--- AVAILABLE DATA ---
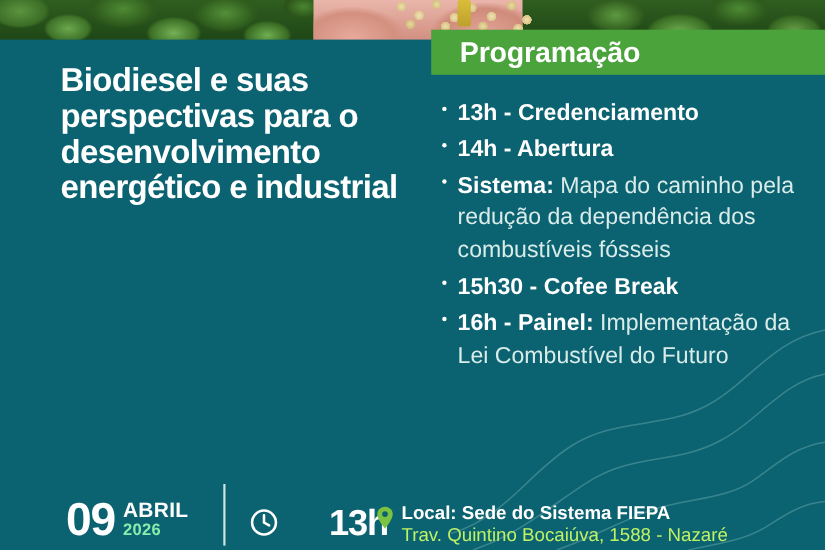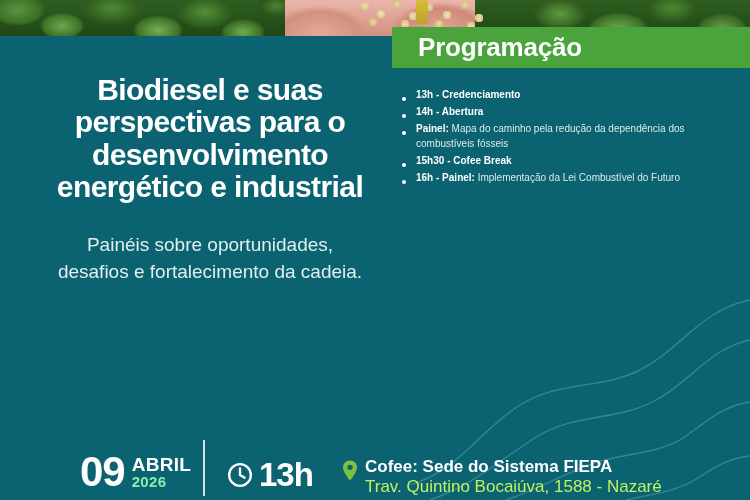"Biodiesel e suas perspectivas para" .left-col { text-align: center -> none; top: 74px -> 58px }
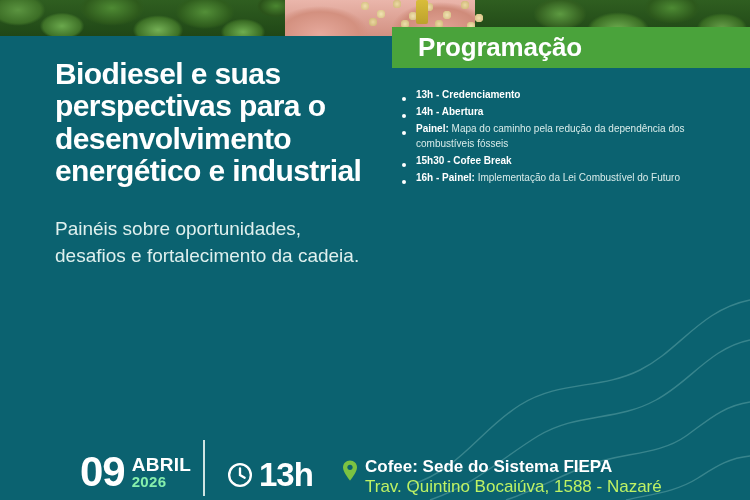"13h - Credenciamento" .prog-list li { font-size: 10px -> 21px }
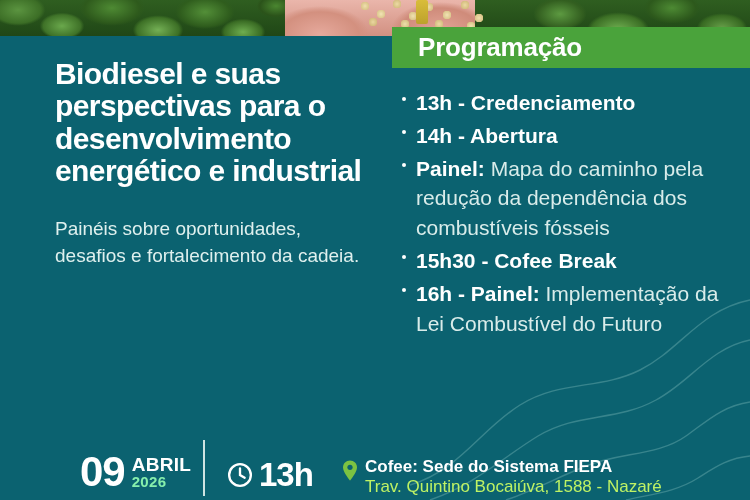"Painel:" b { text: Painel -> Sistema }
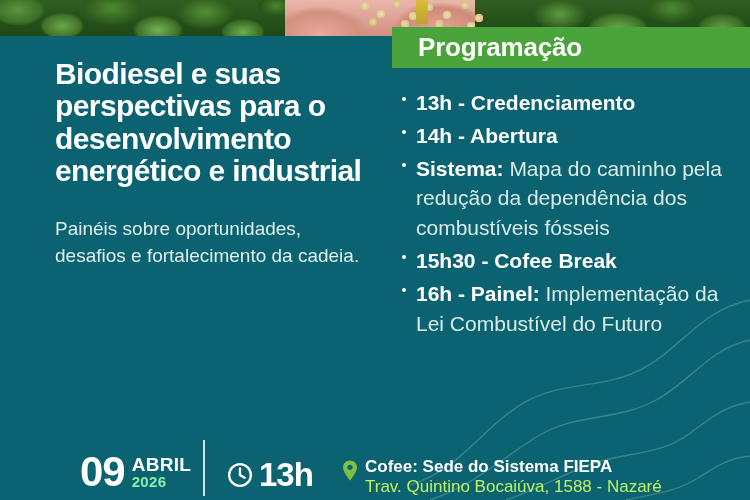"Painéis sobre oportunidades, desafios e" p.sub-text { html: <p>Painéis sobre oportunidades, desafios e fortalecimento da cadeia.</p> -> none }
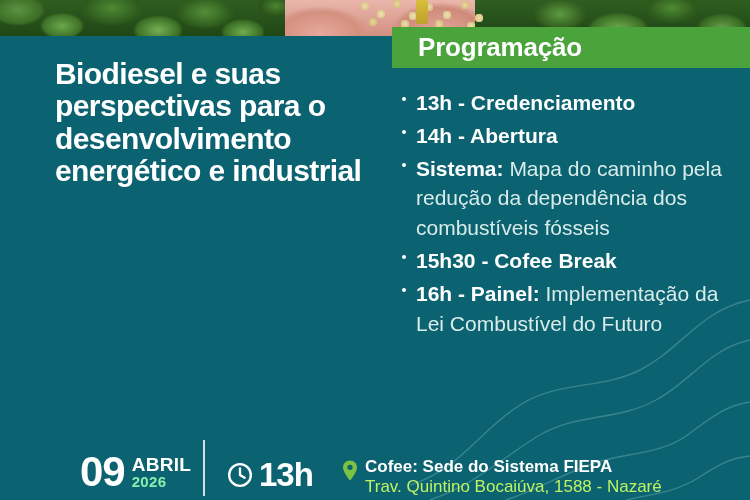"09" .day { margin-left: 20px -> none }
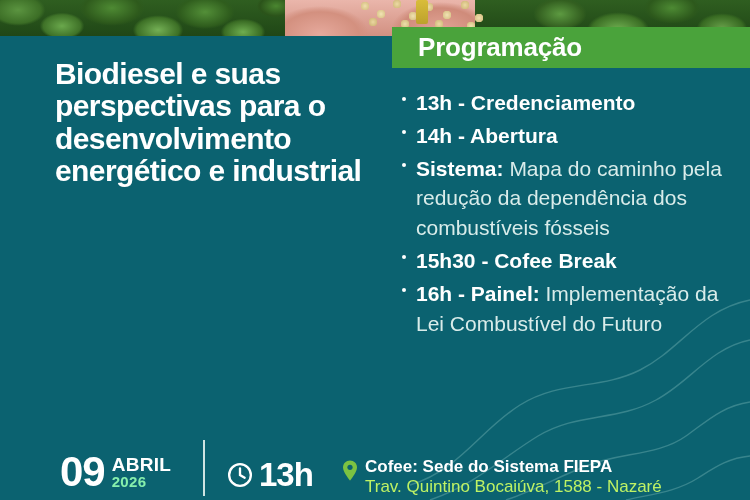"13h" .time-txt { margin-left: none -> 40px }
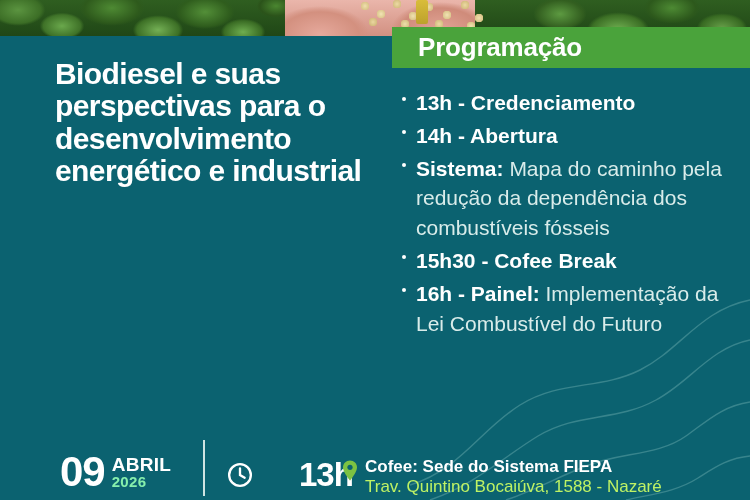"Cofee: Sede do Sistema FIEPA" span.loc-l1 { text: Cofee -> Local }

--- PROBLEM DETAILS ---
Return the lines from the one that contains "text: Painel ->" through the final line of the listing above, inclusive. Transcribe them exactly and drop the pictures.

--- OUTPUT BELOW ---
"Painel:" b { text: Painel -> Sistema }
"Painéis sobre oportunidades, desafios e" p.sub-text { html: <p>Painéis sobre oportunidades, desafios e fortalecimento da cadeia.</p> -> none }
"09" .day { margin-left: 20px -> none }
"13h" .time-txt { margin-left: none -> 40px }
"Cofee: Sede do Sistema FIEPA" span.loc-l1 { text: Cofee -> Local }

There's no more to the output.